In a fit of my humiliation, I vowed that I would make something of myself. I enrolled into law school, sat within the cold asbestos-ridden walls of Ligertwood for four miserable years, and got myself a respectable degree. A few years of gruelling work for the man aided greatly by No-Doz and I found myself one of the most sought-after solicitors in the Adelaide metropolitan region.I’d gotten myself a beautiful, intelligent wife, and we lived together in a beautiful, Burnside house.

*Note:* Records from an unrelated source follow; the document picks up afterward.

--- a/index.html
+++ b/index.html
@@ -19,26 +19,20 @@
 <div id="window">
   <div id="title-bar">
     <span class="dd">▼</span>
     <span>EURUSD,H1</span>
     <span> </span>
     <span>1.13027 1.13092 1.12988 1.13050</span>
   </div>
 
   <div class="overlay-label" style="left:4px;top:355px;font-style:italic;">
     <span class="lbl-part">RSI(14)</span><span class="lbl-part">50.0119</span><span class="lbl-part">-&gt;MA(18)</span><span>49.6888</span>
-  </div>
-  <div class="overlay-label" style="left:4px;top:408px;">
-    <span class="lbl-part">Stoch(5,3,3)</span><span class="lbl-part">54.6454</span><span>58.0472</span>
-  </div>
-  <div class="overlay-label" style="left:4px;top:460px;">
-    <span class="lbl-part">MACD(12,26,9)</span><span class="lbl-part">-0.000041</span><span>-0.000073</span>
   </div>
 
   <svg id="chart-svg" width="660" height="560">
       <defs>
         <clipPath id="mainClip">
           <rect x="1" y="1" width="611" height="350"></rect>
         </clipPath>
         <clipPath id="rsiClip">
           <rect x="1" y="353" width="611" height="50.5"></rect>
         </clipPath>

On the weekends we walked our golden retriever through the tree lined streets and dined at immaculate restaurants. The years flowed by. We had a child, then another. Henry and Olivia grew up to be the two best synchronised swimmers the nation had ever seen, leading Australia to victory in the Rio Olympics and bringing our family pride that would last for decades to come. Our names oozed with the taste of money and the greatness. Our home became something of a restaurant, hosting dinner parties with eight courses which all had their own double page feature in The Adelaide Review. Wine glasses flushed yellow and crimson, plates that filled and emptied many times over with every pastry under the sun. Every pastry, that is, except the scone. It tore me to pieces. All of my ceremonies were nothing but an illusory pretence at happiness. But I was never content, I was a failure. My animations were simply a distraction from the unrelenting misery of my scone-less existence.

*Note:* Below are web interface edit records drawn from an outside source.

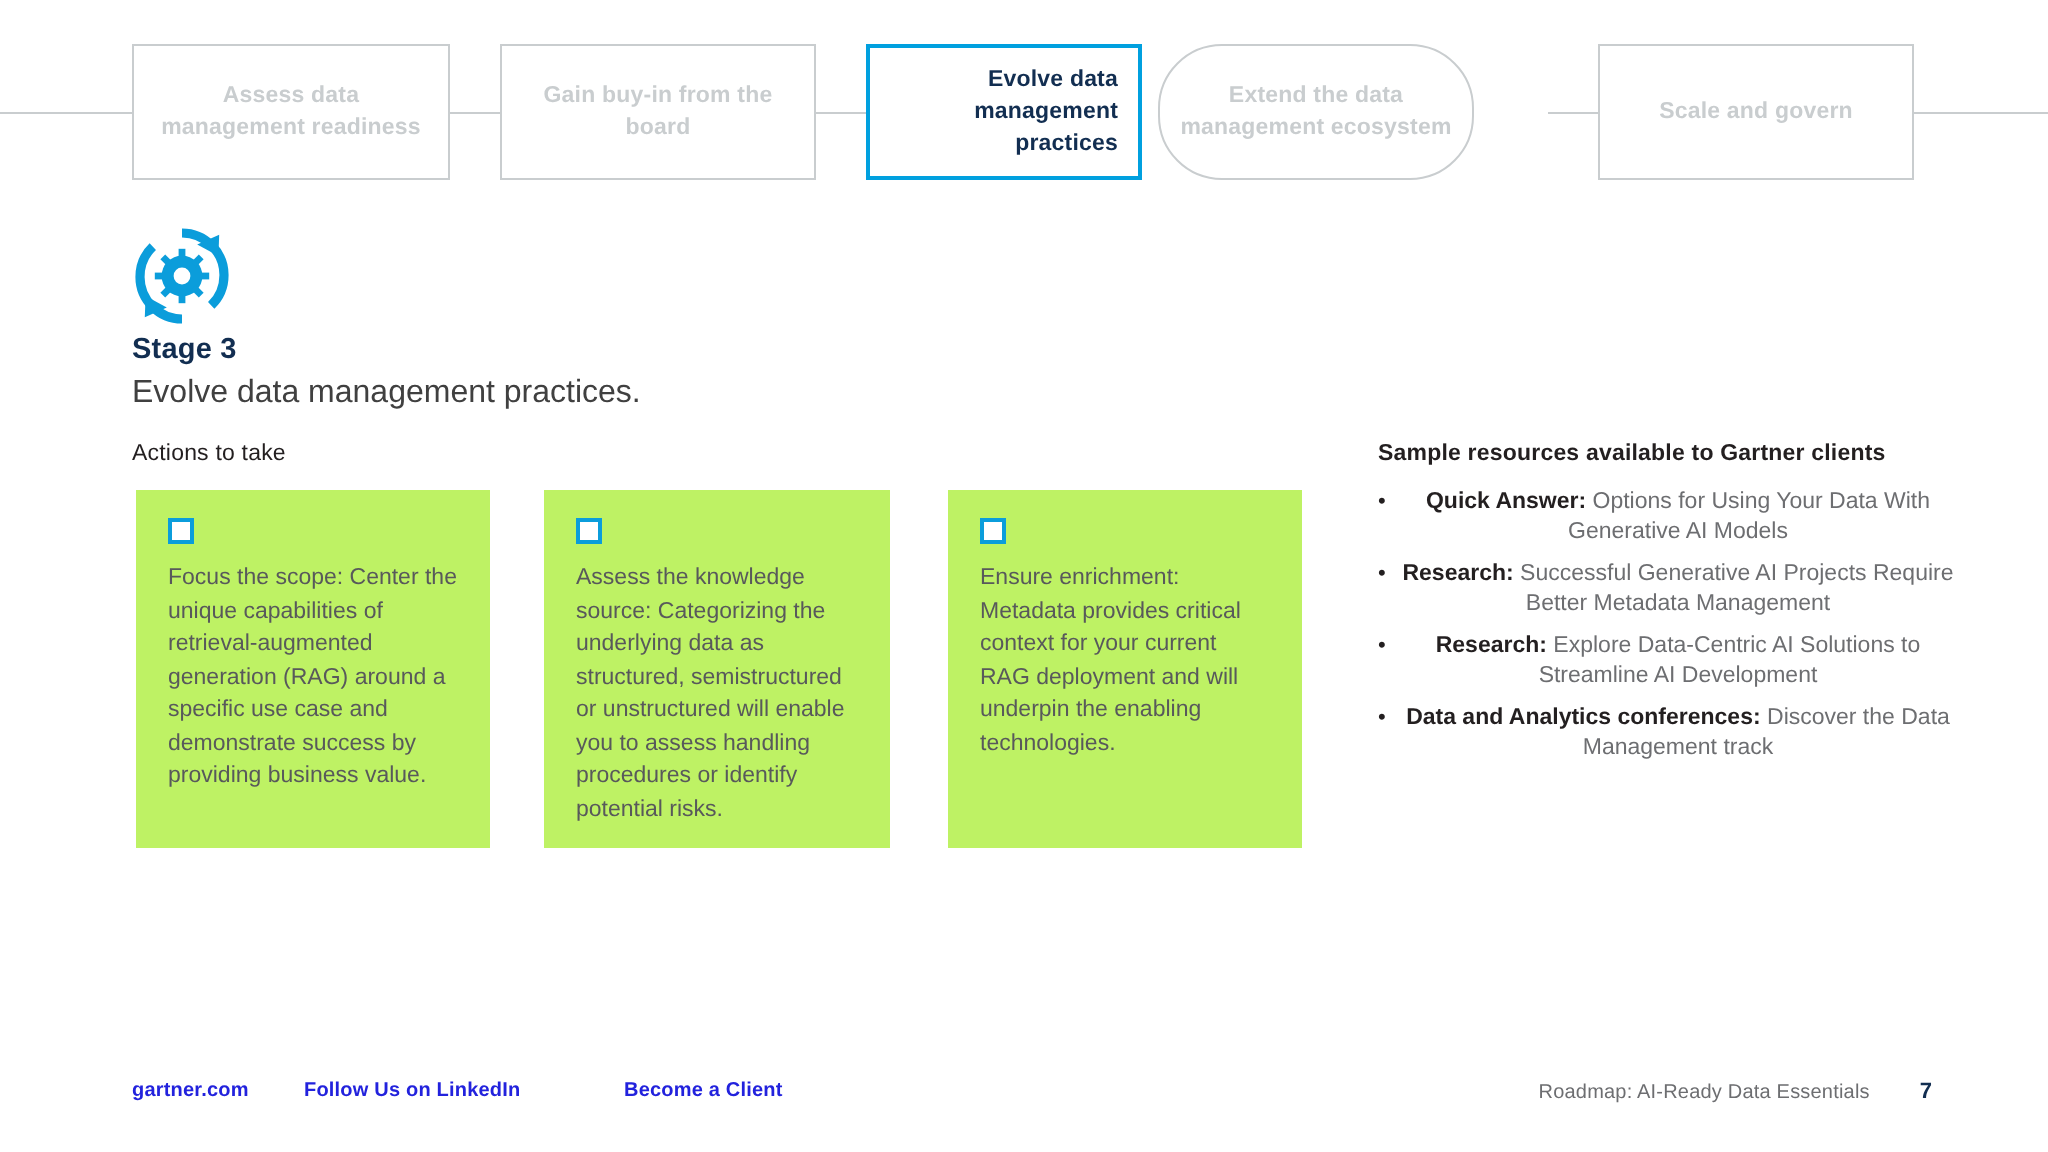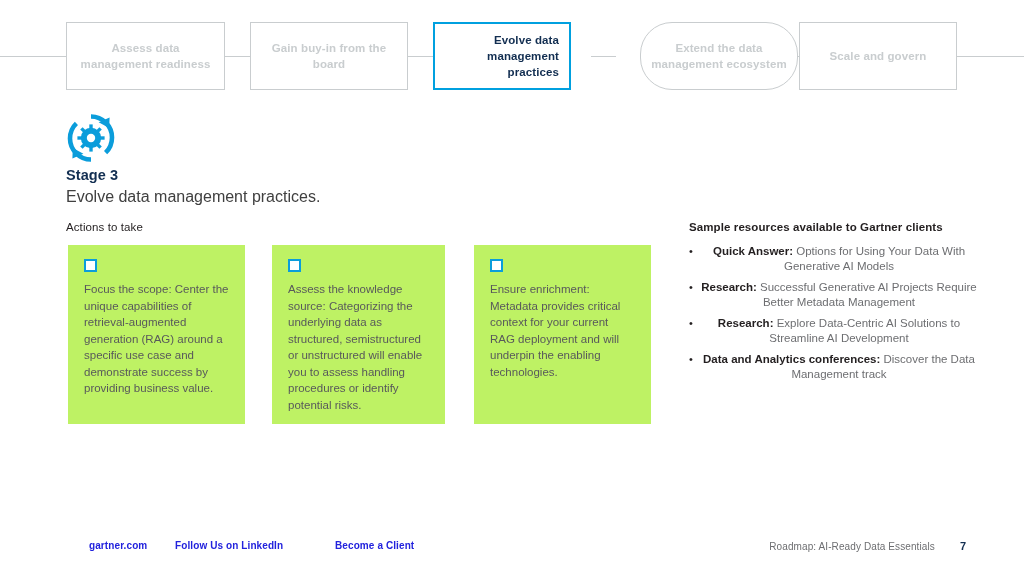--- a/index.html
+++ b/index.html
@@ -157,21 +157,20 @@
     left: 66px;
     top: 540px;
     display: flex;
   }
   .footer-link {
     font-size: 10px;
     font-weight: bold;
     color: #2222dd;
     text-decoration: none;
     letter-spacing: 0.1px;
-    margin-left: 23px;
   }
   #footer-right {
     position: absolute;
     right: 58px;
     top: 540px;
     display: flex;
     align-items: baseline;
   }
   #footer-doc {
     font-size: 10px;
@@ -197,21 +196,21 @@
     <div class="nav-line" style="left: 957px; width: 67px;"></div>
     <div class="stage-box" style="left: 66px; width: 159px;">
       <div class="stage-label">Assess data management readiness</div>
     </div>
     <div class="stage-box" style="left: 250px; width: 158px;">
       <div class="stage-label">Gain buy-in from the board</div>
     </div>
     <div class="stage-box active" style="left: 433px; width: 138px; text-align: right;">
       <div class="stage-label">Evolve data management practices</div>
     </div>
-    <div class="stage-box" style="left: 640px; width: 158px; border-radius: 32px;">
+    <div class="stage-box" style="left: 579px; width: 158px; border-radius: 32px;">
       <div class="stage-label">Extend the data management ecosystem</div>
     </div>
     <div class="stage-box" style="left: 799px; width: 158px;">
       <div class="stage-label">Scale and govern</div>
     </div>
   </div>
 
 <div id="stage-icon">
   <svg viewBox="0 0 52 52" width="52" height="52" aria-hidden="true">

When the word got out about the coronavirus came into play in March, I withdrew into a spell of isolation much earlier than necessary. I couldn’t bear to show my fraud-ridden face to the world for a second longer. For six months and seven days, I did nothing but bake scones. Day in, day out, retracted from the glowing light of the world, I locked myself in the kitchen and went to work. Too dry, too moist, too round, too flat. The loving words of my wife and children ran empty off my back and to the floor, where they lay among the pile of discarded scones. I was not worthy of such words. (continued...)

Not until one sunny Tuesday. It was a Tuesday like any other, but it felt new. The sun illuminated the fresh dewdrops on the greenery outside my window and I let the light fall on the kitchen bench. I set to work, letting my mind drift to my successes over the years. I realised that perhaps I wasn’t a failure after all. I suppose I had done a lot of good; I suppose that I had raised my children well. My haze of thoughts was interrupted by the ding of the oven timer. Opening the door, I was hit with an astoundingly pleasant aroma, and there they were; the most perfect scones I had ever seen in my life. Not too dry, too moist, round or flat. They were perfect. I had done it.

Anyway, for this recipe you’ll just need: • Plain flour, for dusting • 3 cups self-raising flour • 80g salted butter • 1 cup milk

1. Preheat the oven to 200°C. 2. Rub the butter into the flour. 3. Add 1 cup of milk, mix together to form dough. 4. Cut 12 round scones and place onto a baking tray dusted with plain flour. 5. Bake for 20 minutes or until golden brown 6. Enjoy!